I really, really need to talk about Love is Blind

I know, I know. Everyone on the internet is already talking about Love is Blind. They’re talking about the giving wine to a dog, and the getting engaged to someone you’ve never seen, and the love triangles and weird fights and general ridiculousness of it all. Of course they are. It’s the kind of enjoyably insane TV that was made for the internet to discuss, and meme, and probably troll because apparently people on the internet are horrible these days.

But, as the mother of two small children my internet time is limited, and much of life is lived in WhatsApp groups. Usually talking about how our children refuse to nap, and occasionally talking about what to watch when our children are napping. And sadly I’m not in any WhatsApp groups where everyone has watched Love is Blind, so I run the risk of accidentally spoiling what is perhaps the greatest televisual event since Cheer. When those kids finally nap, those mums would be furious with me for doing that.

My husband has refused to watch it with me, because he thinks it’s cruel and unpleasant television and he wishes to take a moral stand against it. Most of the time I’m too tired to literally stand, let alone take a moral stand against anything. Except the Tories. And climate change. And toxic masculinity. And Brexit. And all the other things that any self-respecting 30-something, middle class, left-leaning mother of boys is meant to take a stand against. But after all that standing, there isn’t enough energy left to take a stand against what is both magnificent TV, and something the participants willingly signed up for. 

Hence, I really, really need to talk about Love Is Blind. 

And what I need to ask is this: is this what dating is like now? Not literally, obviously – although I suppose speed dating in the dark, behind a screen, with a blindfold on is something that’s probably happened somewhere. But is the dating experience so divorced from what I knew that you can suggest a show where people get engaged without ever seeing each other and find a bunch of participants willing to go for it because it makes such a refreshing change from the shallow, snap judgements of apps? Is that really what’s going on in dating society?

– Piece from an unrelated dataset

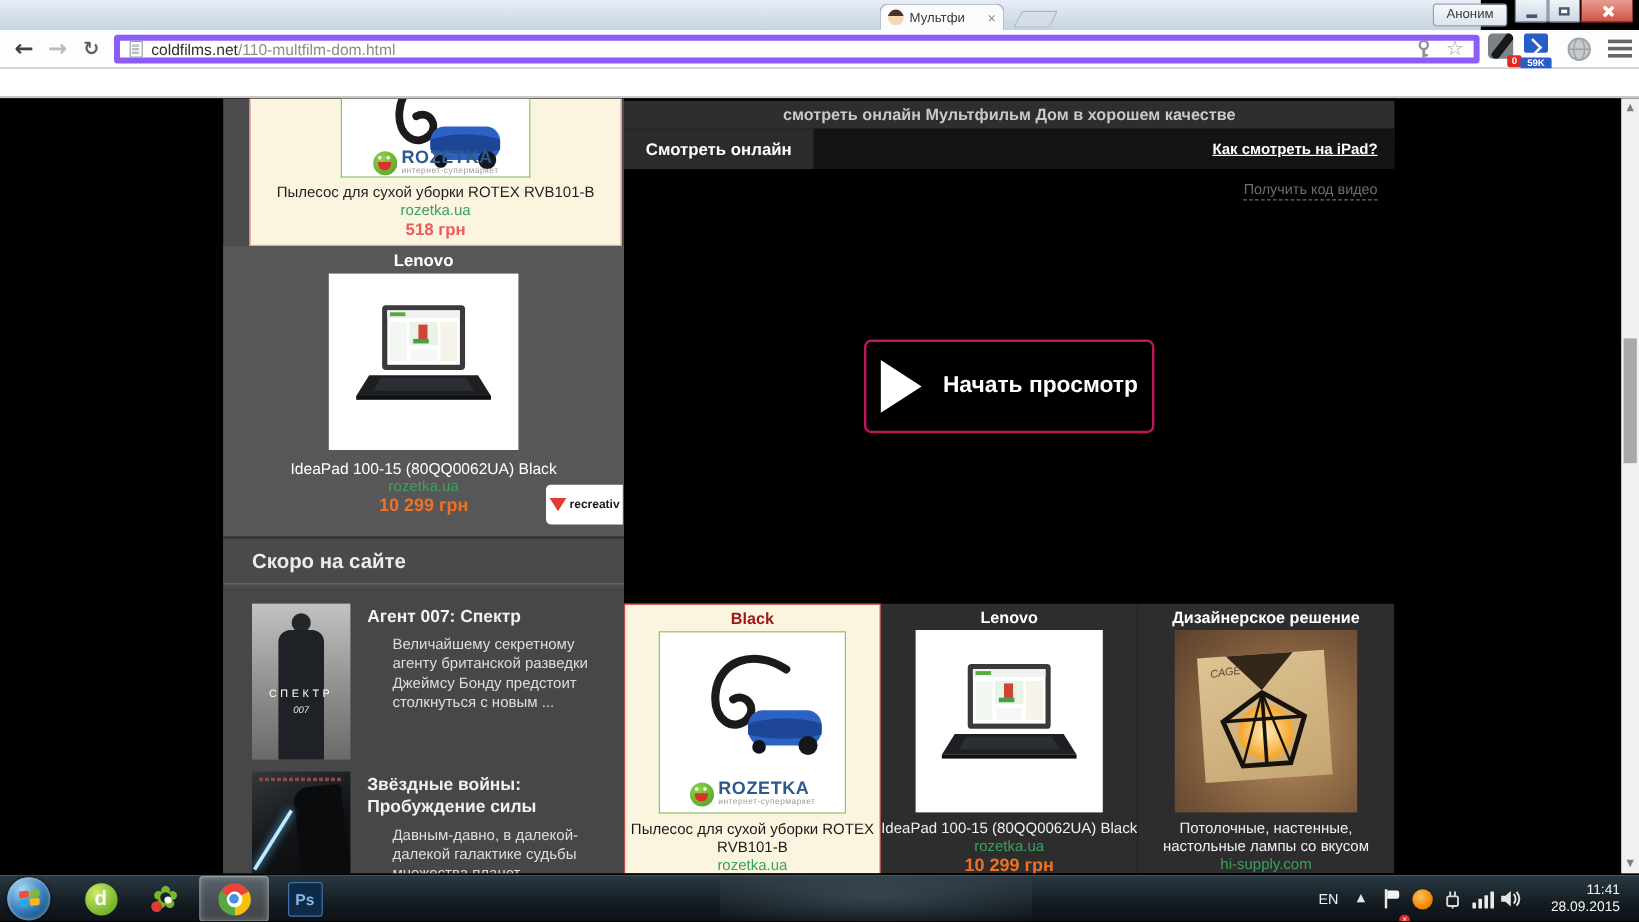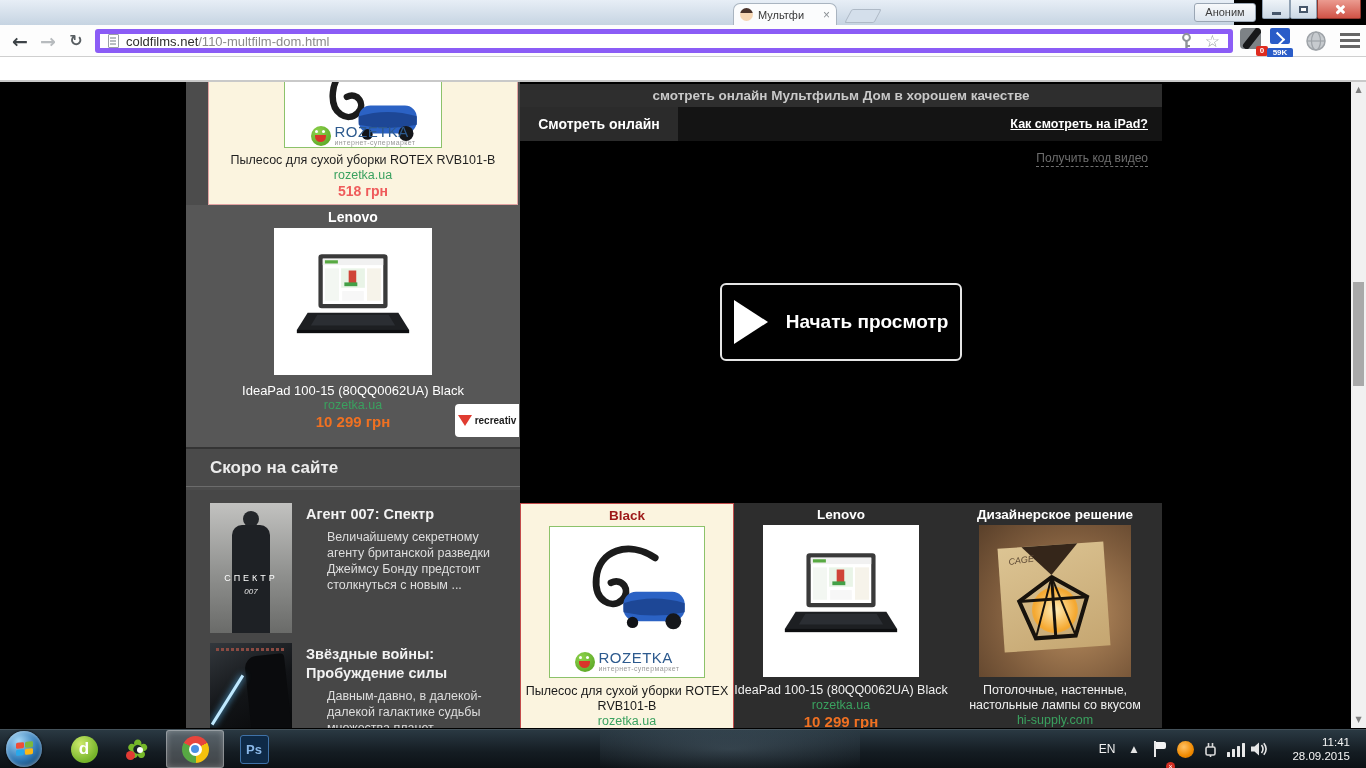"ROZETKA" .roz-name { font-weight: normal -> bold }
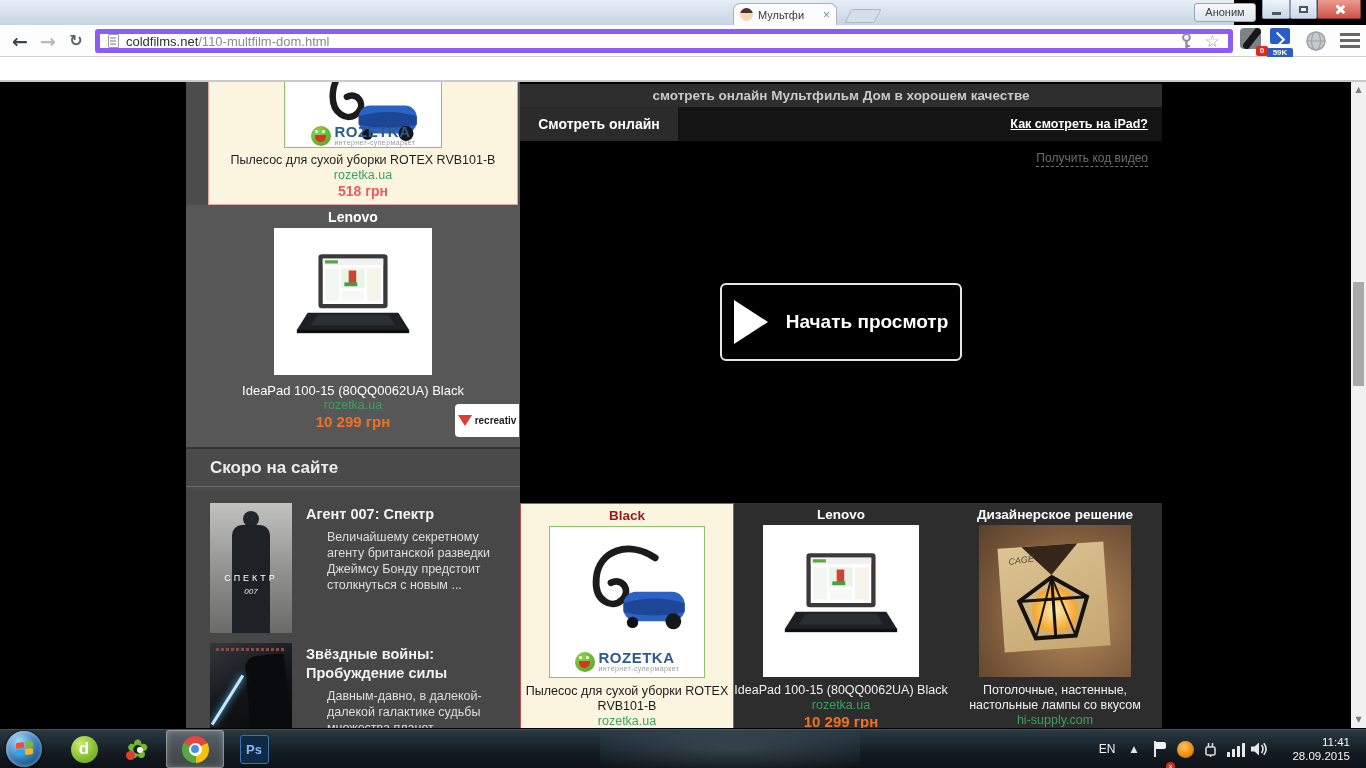"Начать просмотр" .playbtn { border: 2px solid #e5e5e5 -> 2px solid #be185d }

I did my dating in a different world, you see. It was pre-Tinder. It was pre-Instagram. It was pre-Netflix and chill. My dating life ended when I met my husband in 2009, a time when Facebook was pretty much the only social network (except LinkedIn, but who counts that?), and smartphones were only about halfway through taking over the world. When I was dating, if you sent a message and didn’t get a response you could just pretend they hadn’t received it. There were no dots of doom. There were no blue ticks. For a large chunk of my dating life, there was only space for 15 messages on most people’s phones, and it was always a distinct possibility that whoever you were messaging had run out of credit. Being left on read simply wasn’t a thing. 

Yes, internet dating was a thing, and yes, a friend of mine put me on mysinglefriend.com – which, incidentally, secured me a grand total of two dates. One was with a man who clearly thought I had a drinking problem (well done James. Clocked that one before I did), and the other was with an ex, so I obviously tried so hard to show that I was absolutely great, doing just great, seriously never been more great that I doubtless came across as someone who was in the middle of a complete collapse of their emotional and mental health. A bit like Jessica was in Love is Blind. Guys, she was absolutely fine! Everything was amazing! She was totally winning at life and not at all madly in love with someone who didn’t love her back!

But the apps…well, the apps were not a thing. Swiping left and right meant nothing to anyone, and if I tell the truth they still mean nothing to me (which one’s good? I never know). I did not have the issue of being able to Instagram stalk the person I was chatting to, and making a load of snap judgements on them based on a few pictures. Sure, I could make snap judgements based on messages, but if I really wanted to get my judge on I had to do it in person. And I didn’t have to make like the Love is Blind crew and go on a fancy holiday to Mexico to get away from devices and social media. Because for most of my dating time my devices were a click-wheeled iPod, a Samsung flip phone, and a digital camera where you had to actually transfer the photos to a computer to be able to do anything with them. 

So yeah, dating now seems absolutely horrific. I’m incredibly glad that I’ve not had to go through it. But I’m also incredibly glad that it’s horrific enough to make people go on a show like Love is Blind, because the world would be a much worse place without us being able to watch a bunch of strangers trying to decide whether or not to leave each other at the altar. And that is a statement I will stand by.